S'ils s'écharpent mollement sur les salaires, l'exécutif et le Medef s'accordent en revanche à promouvoir intéressement, participation, épargne salariale, primes, actionnariat salarié... Bref parler de tout, sauf du salaire. Ou alors, ils ne veulent entendre parler que du salaire net et s'accordent là-aussi pour étendre les exonérations sociales et fiscales. Ce faisant, ils siphonnent allègrement les recettes de notre système social et transforment le Smic en « plancher collant ».

Le gouvernement a beau jeu d'exhorter les entreprises à augmenter les salaires quand il se refuse à augmenter le SMIC, au-delà de la revalorisation automatique en raison d’une inflation supérieure à 2 % au 1er octobre. Et quand il persiste dans son refus de dégeler le point d'indice des fonctionnaires. Un SMIC insuffisant pour vivre, pour les travailleuses et travailleurs de la première ou de la deuxième ligne. Un SMIC qui tire les grilles de salaires du privé comme du public vers le bas pour toutes et tous.

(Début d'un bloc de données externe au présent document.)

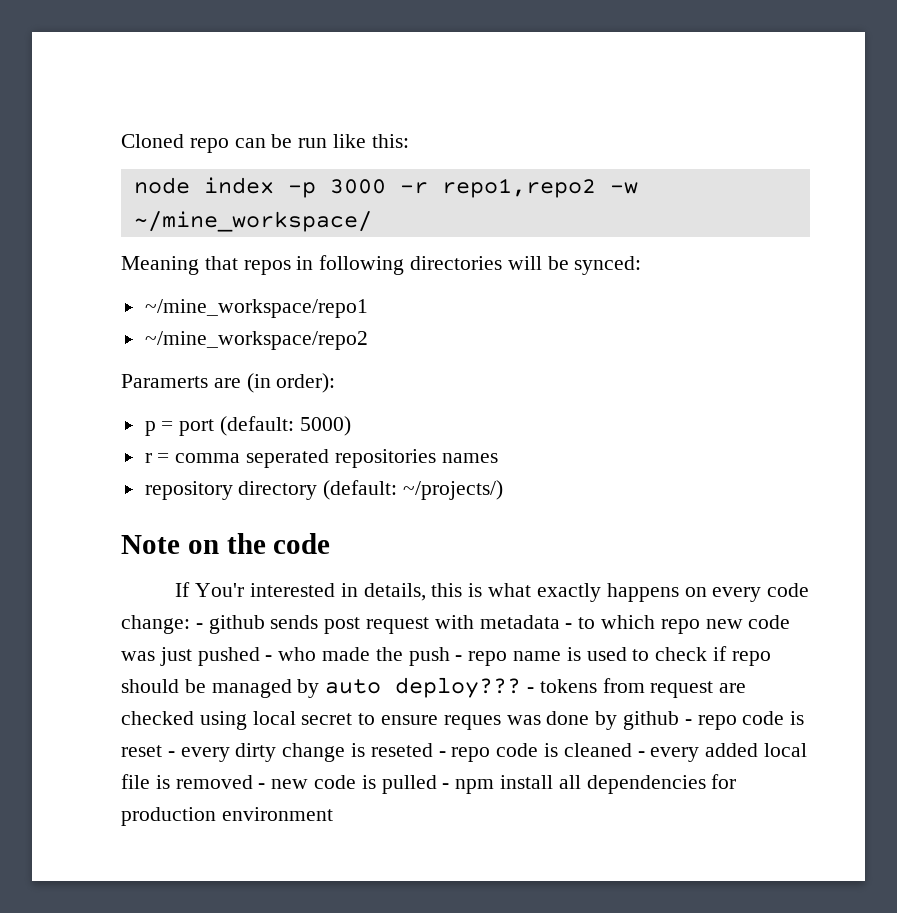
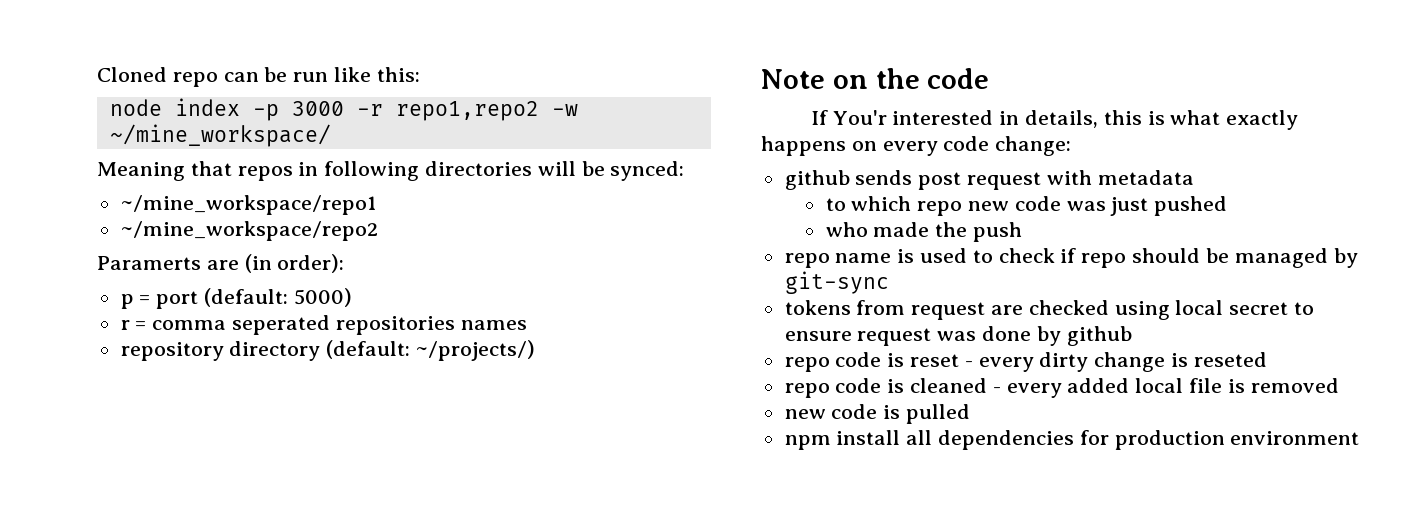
- If You'r interested in details, this is what exactly happens on every code change: - github sends post request with metadata - to which repo new code was just pushed - who made the push - repo name is used to check if repo should be managed by auto deploy??? - tokens from request are checked using local secret to ensure reques was done by github - repo code is reset - every dirty change is reseted - repo code is cleaned - every added local file is removed - new code is pulled - npm install all dependencies for production environment
+ If You'r interested in details, this is what exactly happens on every code change:
+ github sends post request with metadata
+ to which repo new code was just pushed
+ who made the push
+ repo name is used to check if repo should be managed by git-sync
+ tokens from request are checked using local secret to ensure request was done by github
+ repo code is reset - every dirty change is reseted
+ repo code is cleaned - every added local file is removed
+ new code is pulled
+ npm install all dependencies for production environment

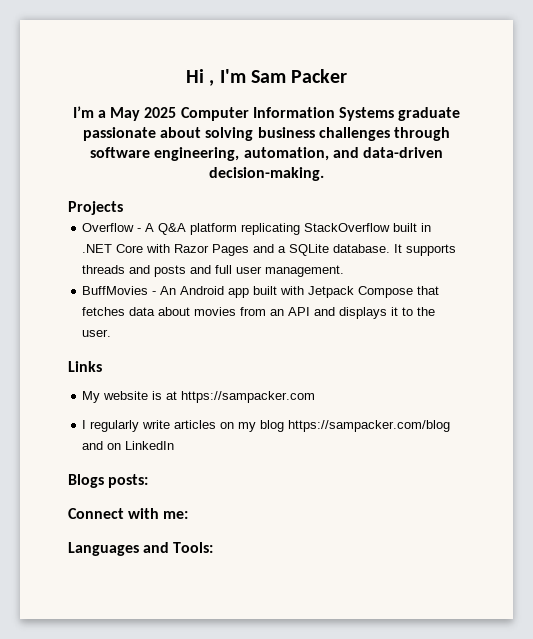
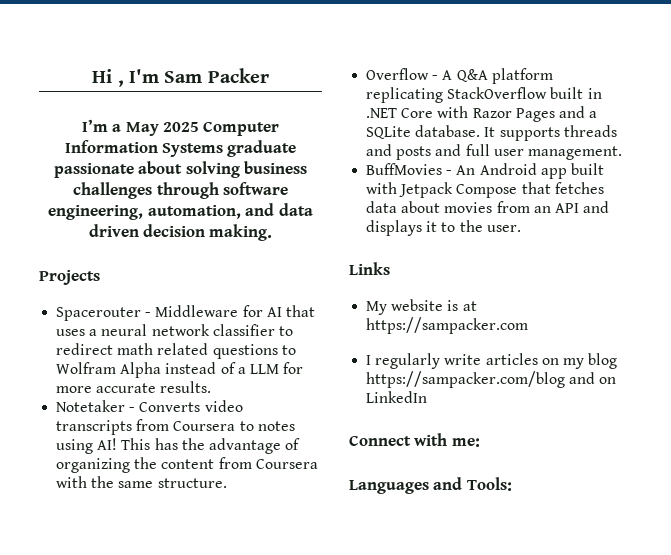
- I’m a May 2025 Computer Information Systems graduate passionate about solving business challenges through software engineering, automation, and data-driven decision-making.
+ I’m a May 2025 Computer Information Systems graduate passionate about solving business challenges through software engineering, automation, and data driven decision making.
  Projects
+ Spacerouter - Middleware for AI that uses a neural network classifier to redirect math related questions to Wolfram Alpha instead of a LLM for more accurate results.
+ Notetaker - Converts video transcripts from Coursera to notes using AI! This has the advantage of organizing the content from Coursera with the same structure.
- Blogs posts:

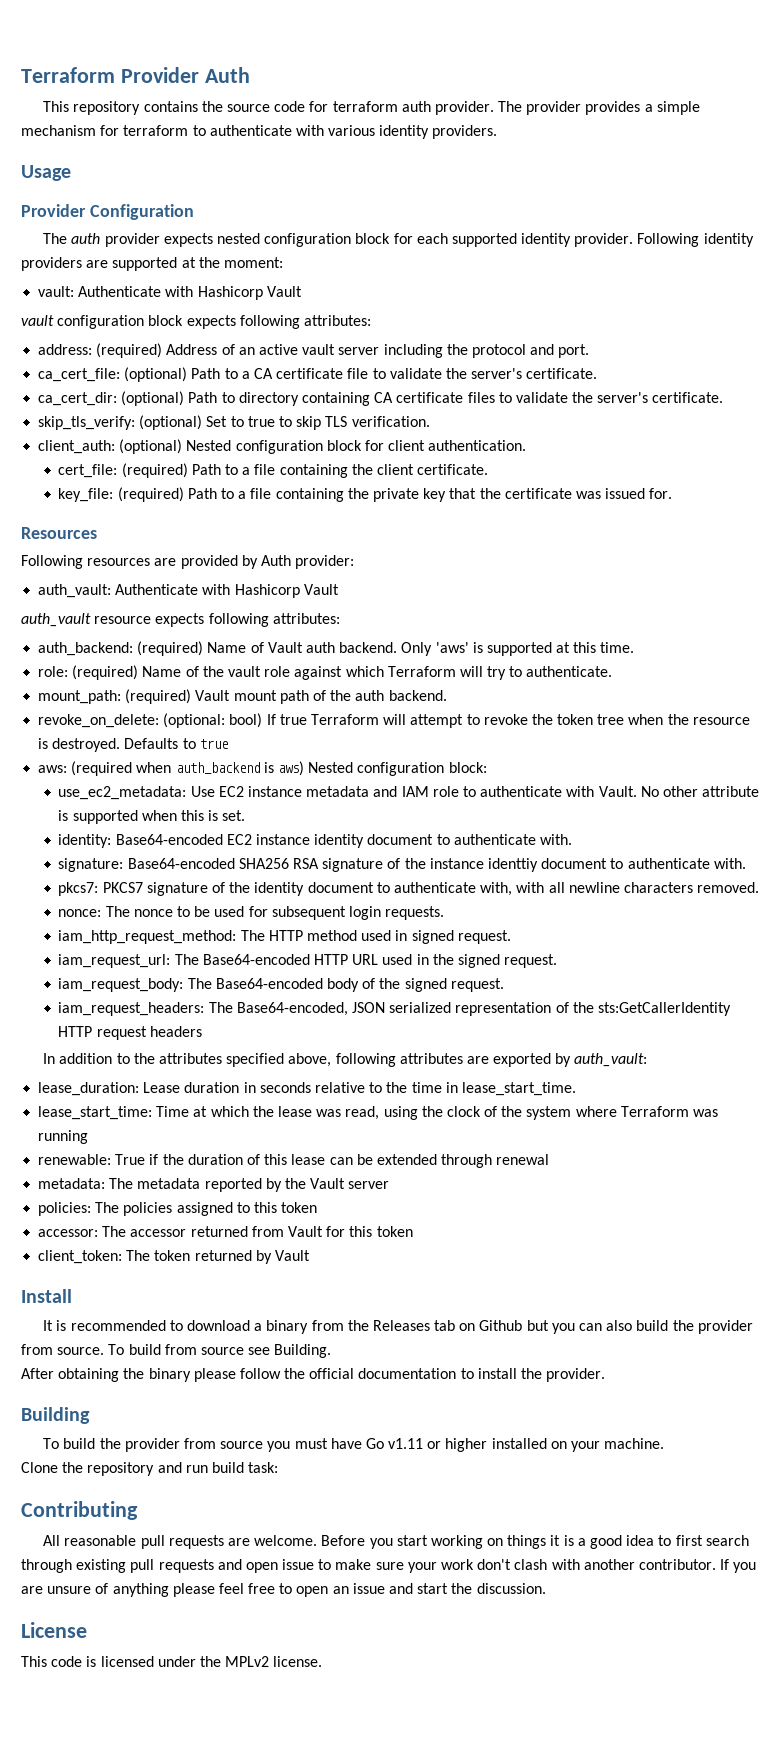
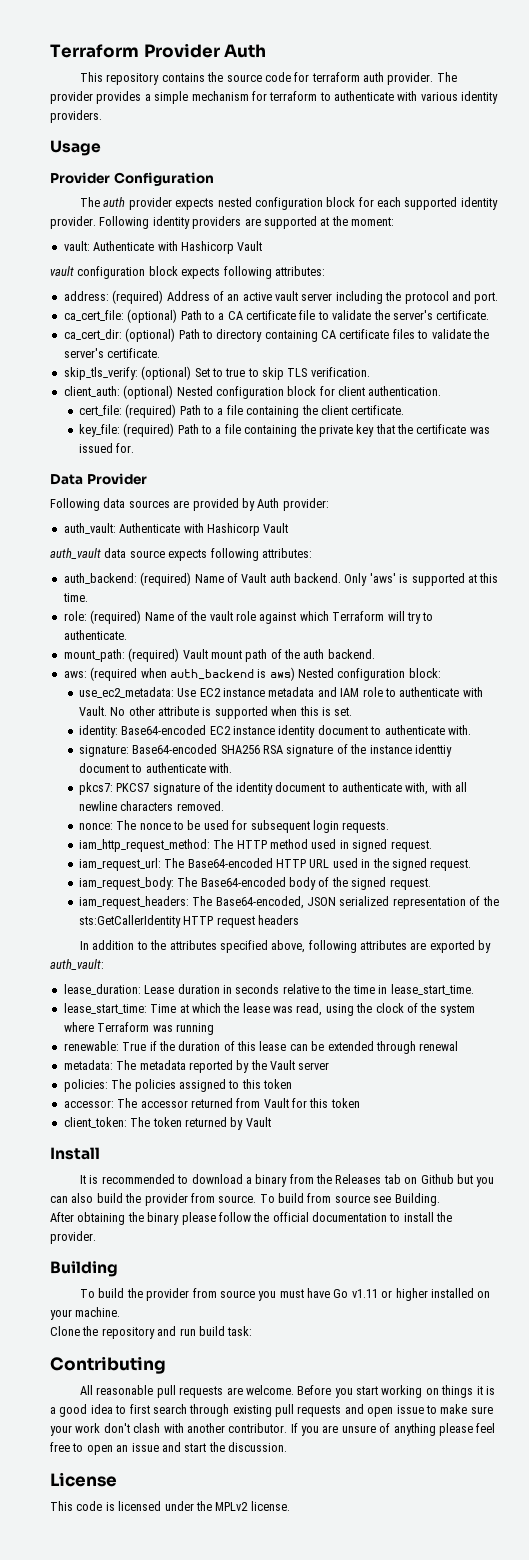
- Resources
- Following resources are provided by Auth provider:
+ Data Provider
+ Following data sources are provided by Auth provider:
- auth_vault resource expects following attributes:
+ auth_vault data source expects following attributes:
- revoke_on_delete: (optional: bool) If true Terraform will attempt to revoke the token tree when the resource is destroyed. Defaults to true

La question salariale ne saurait se résumer aux bas salaires pas plus qu'elle ne concernerait que les salariés sans qualifications comme on l'a vu encore ce week-end avec la grève des sages-femmes qui revendiquent elles aussi d'être mieux reconnues pour leurs compétences, leurs responsabilités, leur rôle social. On voit aussi à quel point les bas salaires cumulés à des conditions de travail difficiles peuvent nuire à l'attractivité de métiers essentiels à nos vies.

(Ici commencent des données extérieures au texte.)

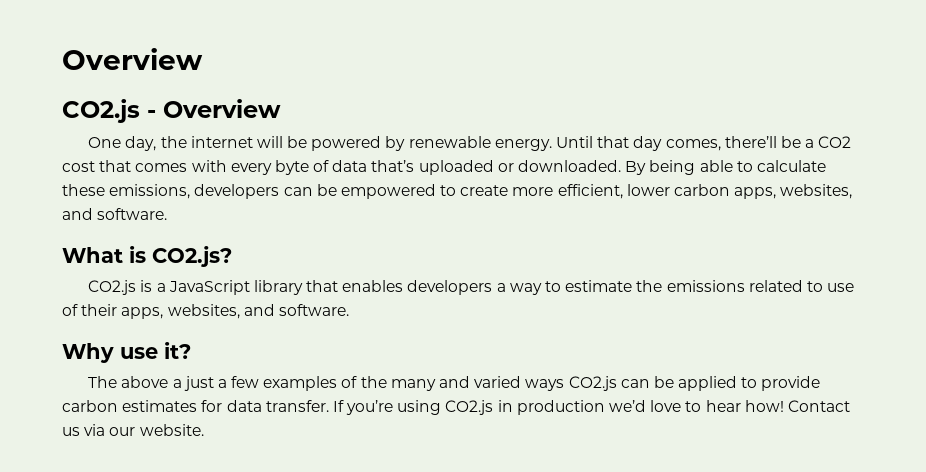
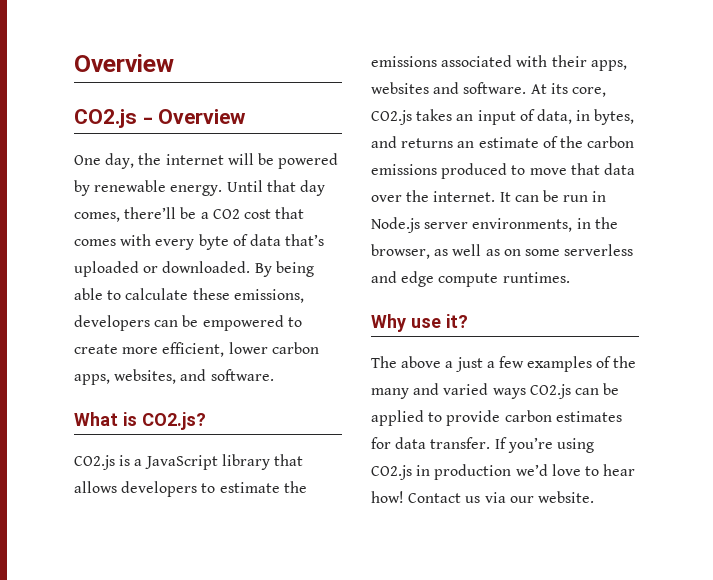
- CO2.js is a JavaScript library that enables developers a way to estimate the emissions related to use of their apps, websites, and software.
+ CO2.js is a JavaScript library that allows developers to estimate the emissions associated with their apps, websites and software. At its core, CO2.js takes an input of data, in bytes, and returns an estimate of the carbon emissions produced to move that data over the internet. It can be run in Node.js server environments, in the browser, as well as on some serverless and edge compute runtimes.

« Une hausse des salaires remplirait mécaniquement, via la fiscalité et les cotisations, les caisses de l’État et la protection sociale », plaide la CGT qui rappelle que les salaires sont aussi « un levier de croissance alors que la consommation représente plus de 50% du PIB ». Dans un tel contexte économique plus favorable, alors que le sentiment d'injustice, de déclassement est largement partagé, on ne peut plus se contenter de saupoudrage, de mesures cosmétiques. Il faut sortir les salaires de l'ornière du low-cost, faute de quoi, le monde d'après perpétuera celui d'avant.